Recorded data
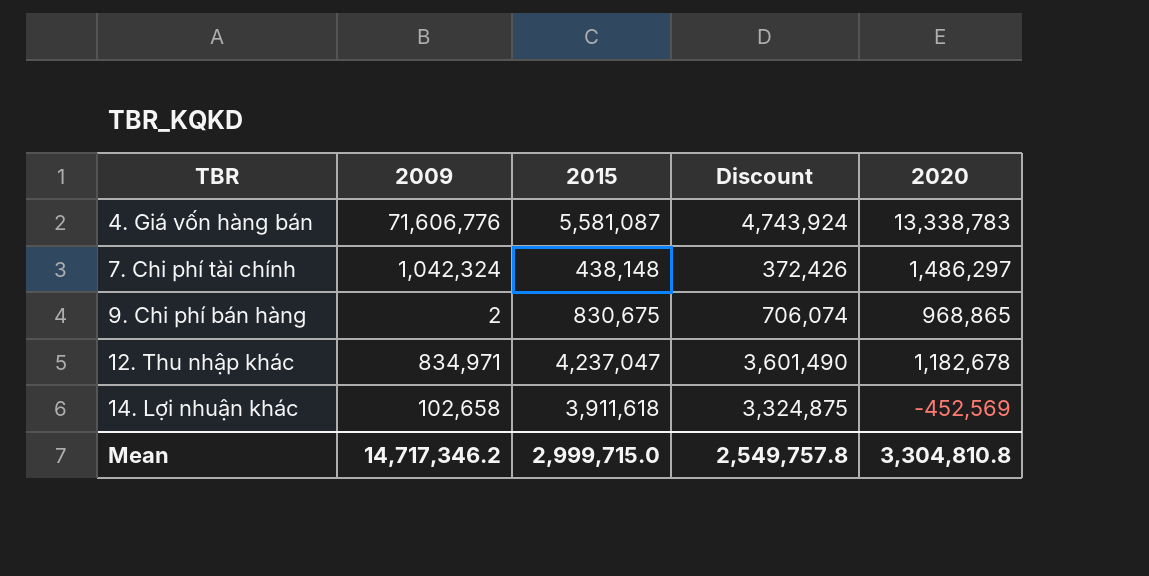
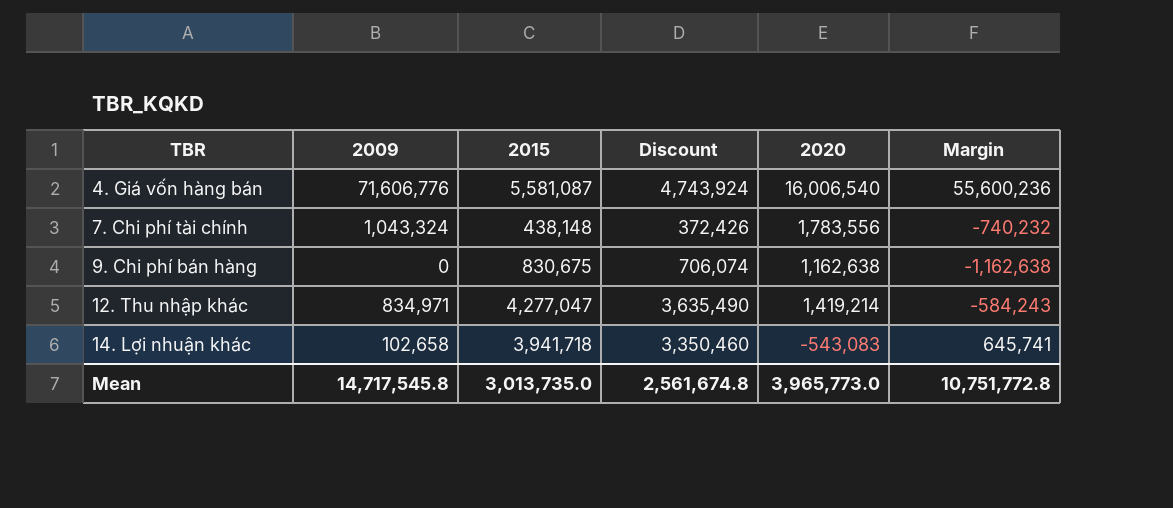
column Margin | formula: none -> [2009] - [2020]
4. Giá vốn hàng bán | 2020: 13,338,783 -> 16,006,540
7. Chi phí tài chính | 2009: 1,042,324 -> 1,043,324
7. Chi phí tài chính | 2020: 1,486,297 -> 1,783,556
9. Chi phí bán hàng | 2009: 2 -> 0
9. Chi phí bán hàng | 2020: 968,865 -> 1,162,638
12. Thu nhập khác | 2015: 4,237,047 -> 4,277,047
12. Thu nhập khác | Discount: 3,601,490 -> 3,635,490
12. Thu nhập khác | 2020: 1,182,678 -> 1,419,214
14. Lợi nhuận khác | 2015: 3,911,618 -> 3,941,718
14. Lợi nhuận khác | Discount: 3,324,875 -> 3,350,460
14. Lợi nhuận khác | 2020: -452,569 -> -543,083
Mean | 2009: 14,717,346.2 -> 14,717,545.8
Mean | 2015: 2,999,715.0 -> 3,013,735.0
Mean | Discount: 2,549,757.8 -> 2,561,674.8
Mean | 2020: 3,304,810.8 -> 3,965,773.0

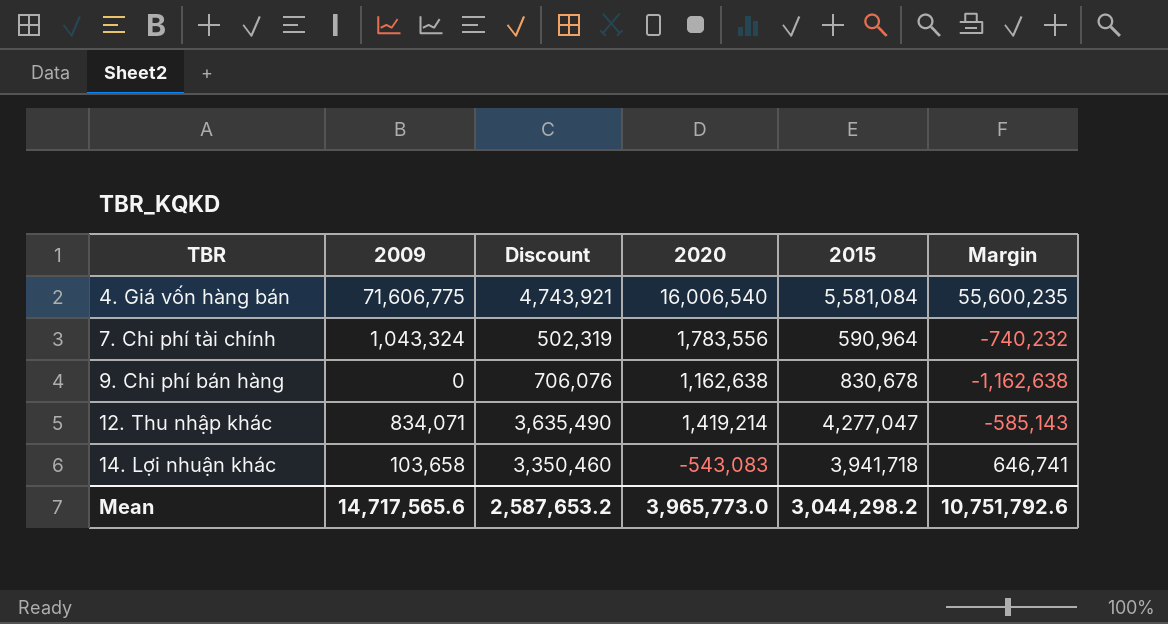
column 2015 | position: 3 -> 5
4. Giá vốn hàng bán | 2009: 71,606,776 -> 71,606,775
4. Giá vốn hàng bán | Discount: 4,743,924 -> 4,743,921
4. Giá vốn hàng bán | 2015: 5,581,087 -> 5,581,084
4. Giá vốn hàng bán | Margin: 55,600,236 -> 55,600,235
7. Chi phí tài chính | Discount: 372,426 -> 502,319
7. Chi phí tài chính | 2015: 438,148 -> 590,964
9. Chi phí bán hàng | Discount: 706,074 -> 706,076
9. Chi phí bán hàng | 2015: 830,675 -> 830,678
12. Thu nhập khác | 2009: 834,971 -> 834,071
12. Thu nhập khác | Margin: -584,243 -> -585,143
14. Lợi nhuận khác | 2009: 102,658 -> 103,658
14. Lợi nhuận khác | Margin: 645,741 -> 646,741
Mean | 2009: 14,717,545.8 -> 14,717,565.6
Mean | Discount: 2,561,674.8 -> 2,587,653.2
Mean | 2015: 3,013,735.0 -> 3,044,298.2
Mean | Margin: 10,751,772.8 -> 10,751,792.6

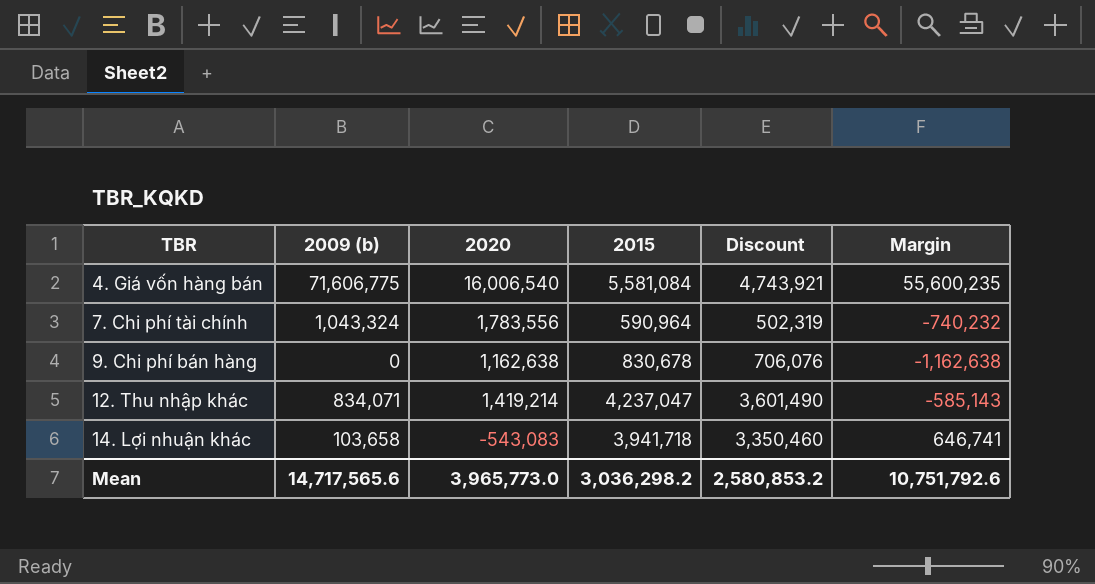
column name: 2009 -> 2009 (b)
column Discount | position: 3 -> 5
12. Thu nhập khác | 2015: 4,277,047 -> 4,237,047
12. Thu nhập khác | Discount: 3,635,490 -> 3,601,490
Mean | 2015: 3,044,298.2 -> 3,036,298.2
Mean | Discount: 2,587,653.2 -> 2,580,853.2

> [YOUR ASSIGNMENT]:
Pictures are to be left out; please print the rest of the records above word for word.

> [RESPONSE AREA]:
column Margin | formula: none -> [2009] - [2020]
4. Giá vốn hàng bán | 2020: 13,338,783 -> 16,006,540
7. Chi phí tài chính | 2009: 1,042,324 -> 1,043,324
7. Chi phí tài chính | 2020: 1,486,297 -> 1,783,556
9. Chi phí bán hàng | 2009: 2 -> 0
9. Chi phí bán hàng | 2020: 968,865 -> 1,162,638
12. Thu nhập khác | 2015: 4,237,047 -> 4,277,047
12. Thu nhập khác | Discount: 3,601,490 -> 3,635,490
12. Thu nhập khác | 2020: 1,182,678 -> 1,419,214
14. Lợi nhuận khác | 2015: 3,911,618 -> 3,941,718
14. Lợi nhuận khác | Discount: 3,324,875 -> 3,350,460
14. Lợi nhuận khác | 2020: -452,569 -> -543,083
Mean | 2009: 14,717,346.2 -> 14,717,545.8
Mean | 2015: 2,999,715.0 -> 3,013,735.0
Mean | Discount: 2,549,757.8 -> 2,561,674.8
Mean | 2020: 3,304,810.8 -> 3,965,773.0

column 2015 | position: 3 -> 5
4. Giá vốn hàng bán | 2009: 71,606,776 -> 71,606,775
4. Giá vốn hàng bán | Discount: 4,743,924 -> 4,743,921
4. Giá vốn hàng bán | 2015: 5,581,087 -> 5,581,084
4. Giá vốn hàng bán | Margin: 55,600,236 -> 55,600,235
7. Chi phí tài chính | Discount: 372,426 -> 502,319
7. Chi phí tài chính | 2015: 438,148 -> 590,964
9. Chi phí bán hàng | Discount: 706,074 -> 706,076
9. Chi phí bán hàng | 2015: 830,675 -> 830,678
12. Thu nhập khác | 2009: 834,971 -> 834,071
12. Thu nhập khác | Margin: -584,243 -> -585,143
14. Lợi nhuận khác | 2009: 102,658 -> 103,658
14. Lợi nhuận khác | Margin: 645,741 -> 646,741
Mean | 2009: 14,717,545.8 -> 14,717,565.6
Mean | Discount: 2,561,674.8 -> 2,587,653.2
Mean | 2015: 3,013,735.0 -> 3,044,298.2
Mean | Margin: 10,751,772.8 -> 10,751,792.6

column name: 2009 -> 2009 (b)
column Discount | position: 3 -> 5
12. Thu nhập khác | 2015: 4,277,047 -> 4,237,047
12. Thu nhập khác | Discount: 3,635,490 -> 3,601,490
Mean | 2015: 3,044,298.2 -> 3,036,298.2
Mean | Discount: 2,587,653.2 -> 2,580,853.2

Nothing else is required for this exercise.